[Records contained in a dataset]
***

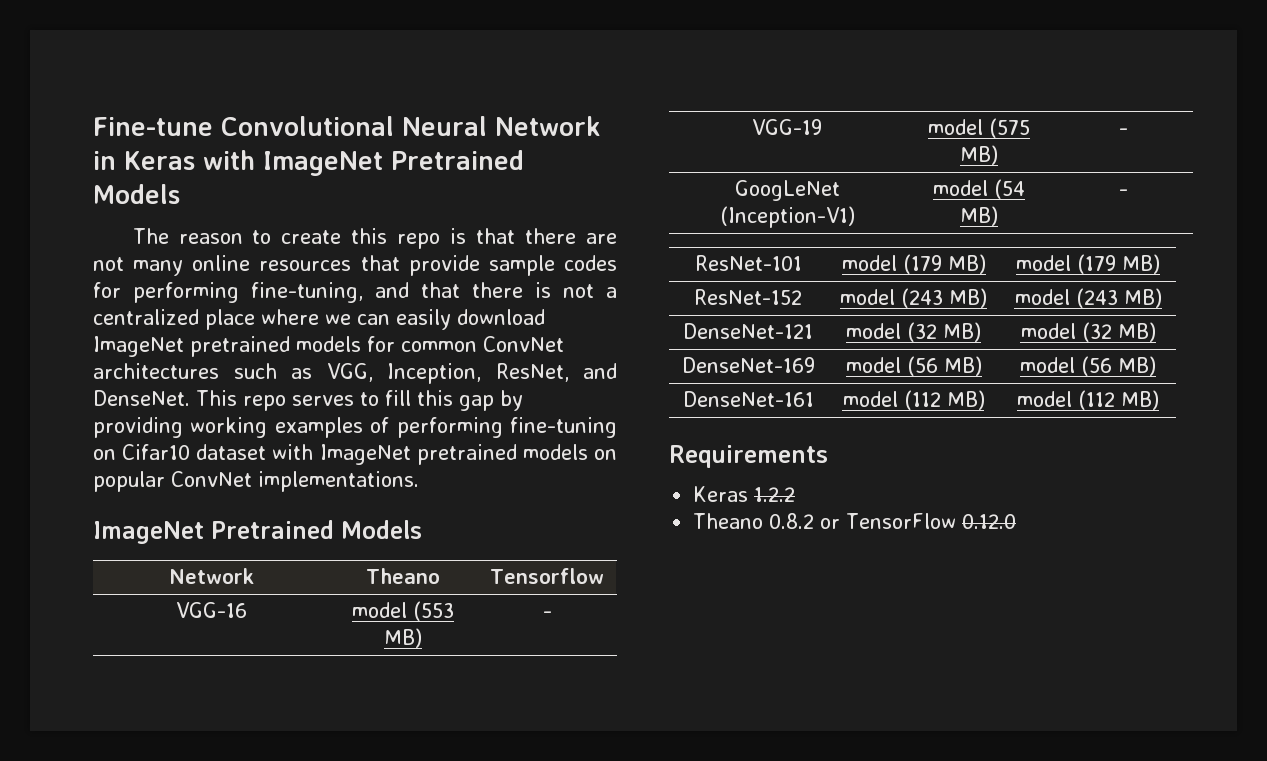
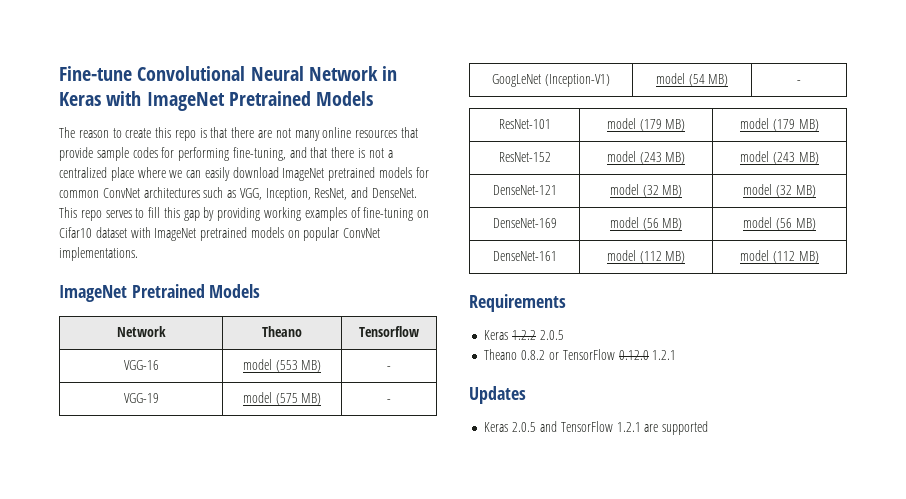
[396,417,503,438] performing -> (361, 212) none
(796, 494) none -> [539,330,564,340] 2.0.5
(1017, 521) none -> [652,350,677,360] [469,386,526,404] [484,421,709,435] 1.2.1 // Updates // Keras 2.0.5 and TensorFlow 1.2.1 are supported

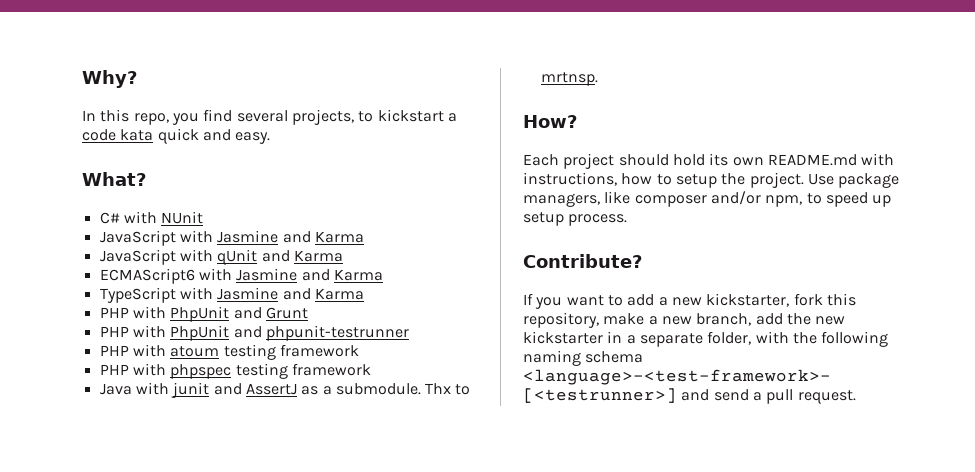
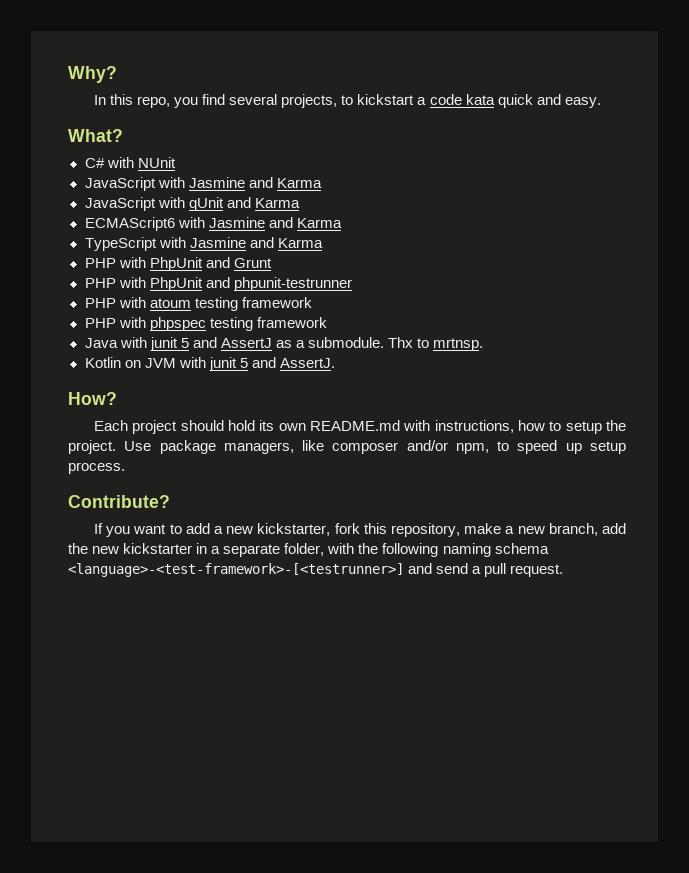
(210, 390) none -> [180,338,189,348] 5
(598, 79) none -> [84,357,335,371] // Kotlin on JVM with junit 5 and AssertJ.

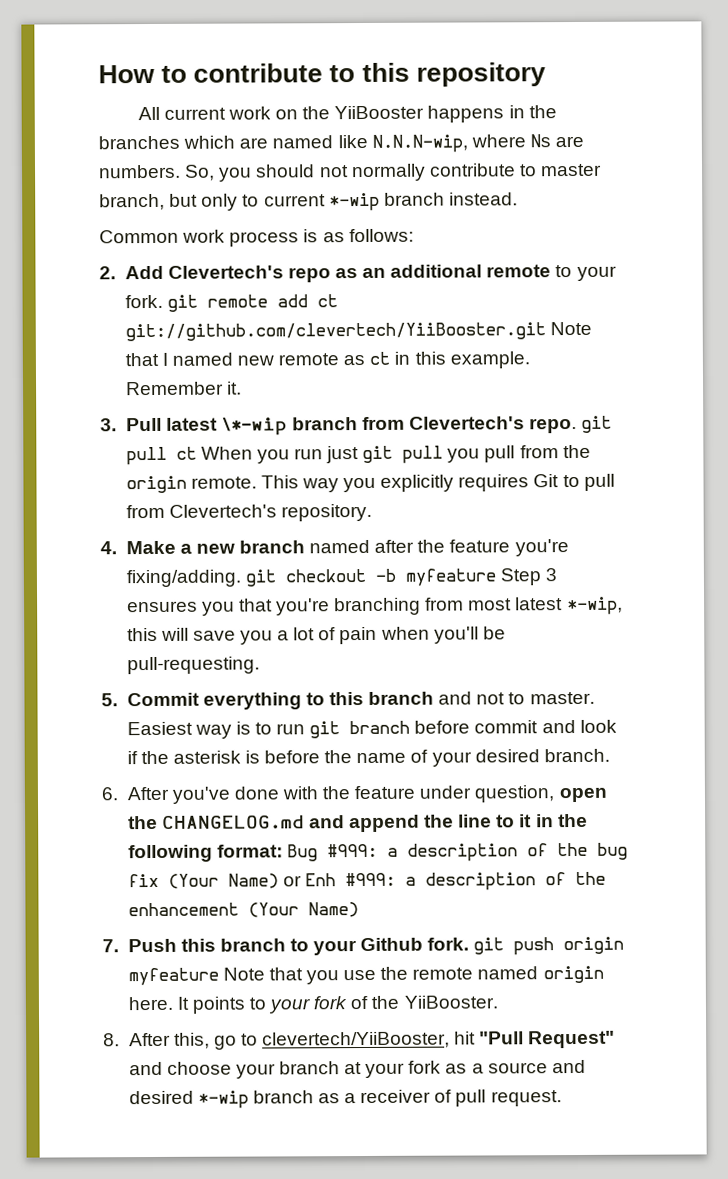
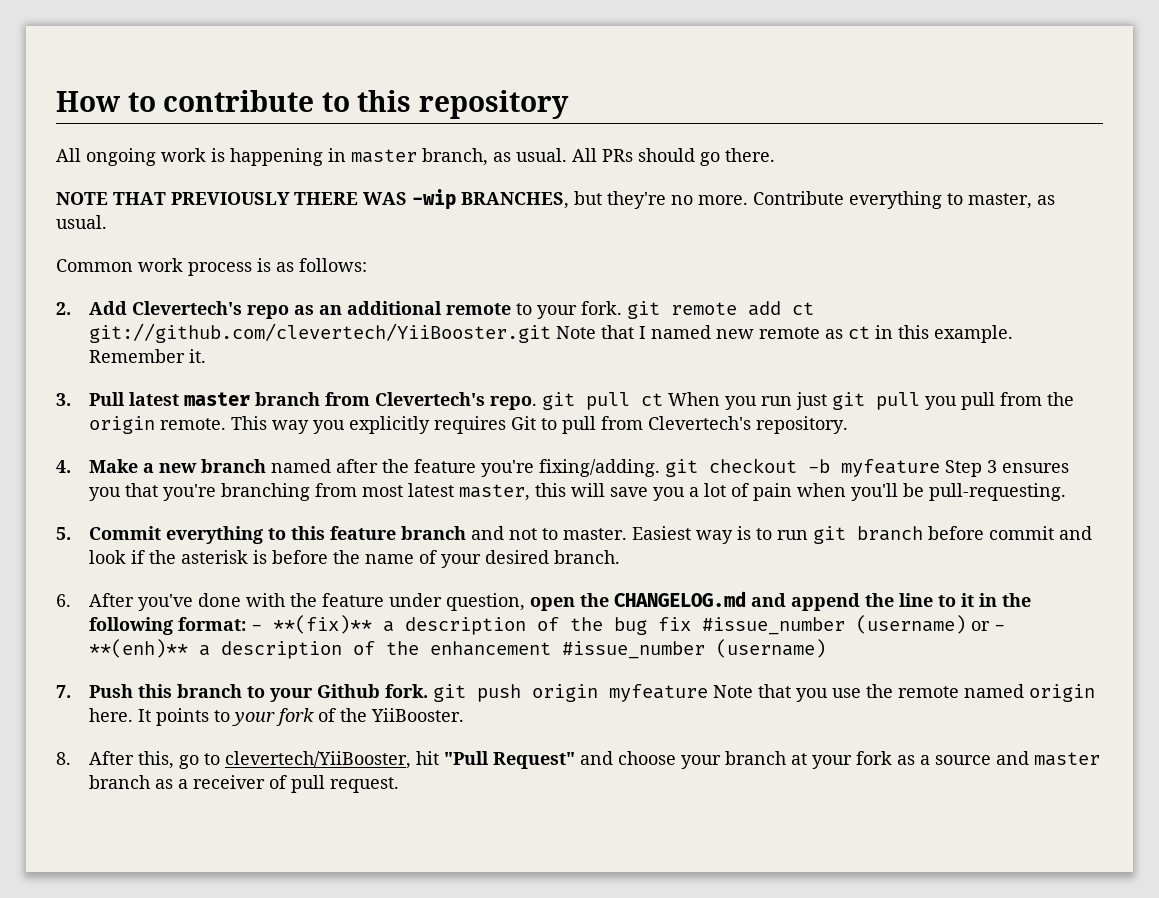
[163,105,557,123] [98,134,585,153] [98,163,603,182] [99,192,518,212] current work on the YiiBooster happens in the branches which are named like N.N.N-wip, where Ns are numbers. So, you should not normally contribute to master branch, but only to current *-wip branch instead. -> [86,148,775,166] [56,189,1055,210] [56,215,107,229] ongoing work is happening in master branch, as usual. All PRs should go there. // NOTE THAT PREVIOUSLY THERE WAS -wip BRANCHES, but they're no more. Contribute everything to master, as usual.
[220,417,288,436] \*-wip -> [184,392,251,406] master
[566,596,623,616] *-wip, -> [459,484,531,501] master,
(364, 699) none -> [330,526,397,540] feature
[286,843,378,862] Bug #999: -> [251,615,373,634] - **(fix)**
[167,872,396,889] (Your Name) or Enh #999: -> [702,615,1006,635] [89,639,189,658] #issue_number (username) or - **(enh)**
[247,902,359,918] (Your Name) -> [562,639,827,659] #issue_number (username)
[128,1090,249,1109] desired *-wip -> [1034,752,1101,766] master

***

Task prompt — Lines in the records above that carry the word "username" are to be located and copied.

Output of the task —
[167,872,396,889] (Your Name) or Enh #999: -> [702,615,1006,635] [89,639,189,658] #issue_number (username) or - **(enh)**
[247,902,359,918] (Your Name) -> [562,639,827,659] #issue_number (username)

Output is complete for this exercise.